Department of Clinical Genetics, Bayi Children's Hospital Affiliated to General Hospital of Beijing Military Region, Beijing, China.
Gene. 2012 Jul 10;502(2):154-8. doi: 10.1016/j.gene.2012.04.036. Epub 2012 Apr 24.

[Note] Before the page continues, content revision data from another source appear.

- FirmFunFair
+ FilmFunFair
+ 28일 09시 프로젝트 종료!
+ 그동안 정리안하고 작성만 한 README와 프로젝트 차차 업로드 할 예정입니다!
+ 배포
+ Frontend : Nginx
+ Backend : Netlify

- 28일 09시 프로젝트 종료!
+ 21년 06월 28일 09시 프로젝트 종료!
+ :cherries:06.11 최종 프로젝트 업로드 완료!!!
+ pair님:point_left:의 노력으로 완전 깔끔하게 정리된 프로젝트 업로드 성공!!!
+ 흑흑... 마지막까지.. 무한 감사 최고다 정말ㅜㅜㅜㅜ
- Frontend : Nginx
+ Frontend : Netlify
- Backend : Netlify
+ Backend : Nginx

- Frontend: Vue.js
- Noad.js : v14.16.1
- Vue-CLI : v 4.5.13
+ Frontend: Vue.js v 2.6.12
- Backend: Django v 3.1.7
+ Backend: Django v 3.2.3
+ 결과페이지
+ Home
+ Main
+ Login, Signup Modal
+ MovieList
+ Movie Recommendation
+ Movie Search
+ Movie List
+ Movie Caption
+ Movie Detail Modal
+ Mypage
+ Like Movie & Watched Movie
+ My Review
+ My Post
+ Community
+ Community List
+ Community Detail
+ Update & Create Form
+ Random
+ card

We describe a 5-year-old girl presented with autism and mental retardation features. Conventional karyotyping revealed a novel unidirectional translocation t(11;9)(p15;p23). HumanCytoSNP-12 Chip analysis identified a 13 Mb deletion from 9p24.3 to 9p23 and a 12.5Mb duplication from 9p23 to 9p21.2. The karyotype was described as 45,XX,psu dic(11; 9)(p15;p23), which was reported for the first time here. The deleted region, extending from 9p24.3 to 9p23, overlaps with the candidate region for monosomy 9p syndrome and contains a potential autism spectrum disorders (ASD) locus. The duplication region extending from 9p23 to 9p21.2 was previously identified as a critical region for the 9p duplication syndrome. These results suggested that the apparently balanced de novo translocations could produce cryptic deletions or duplications, and the precise mapping of the abnormal area may improve clinical management.

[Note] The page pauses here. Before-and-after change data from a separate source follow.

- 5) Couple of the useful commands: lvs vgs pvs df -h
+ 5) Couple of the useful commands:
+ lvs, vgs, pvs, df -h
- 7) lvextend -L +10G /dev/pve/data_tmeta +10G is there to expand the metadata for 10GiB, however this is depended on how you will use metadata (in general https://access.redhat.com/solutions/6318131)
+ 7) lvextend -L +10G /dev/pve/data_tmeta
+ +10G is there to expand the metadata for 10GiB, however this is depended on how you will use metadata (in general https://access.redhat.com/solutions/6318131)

我们描述了一位 5 岁女孩,表现出自闭症和智力发育迟缓的特征。常规核型分析显示一种新的单向易位 t(11;9)(p15;p23)。HumanCytoSNP-12 芯片分析鉴定出 9p24.3 到 9p23 缺失 13Mb 和 9p23 到 9p21.2 重复 12.5Mb。核型描述为 45,XX,psu dic(11;9)(p15;p23),这是首次报道。缺失区域从 9p24.3 延伸到 9p23,与单体 9p 综合征候选区域重叠,包含潜在的自闭症谱系障碍 (ASD) 基因座。从 9p23 延伸到 9p21.2 的重复区域先前被鉴定为 9p 重复综合征的关键区域。这些结果表明,明显平衡的新生易位可能导致隐匿性缺失或重复,异常区域的精确定位可能改善临床管理。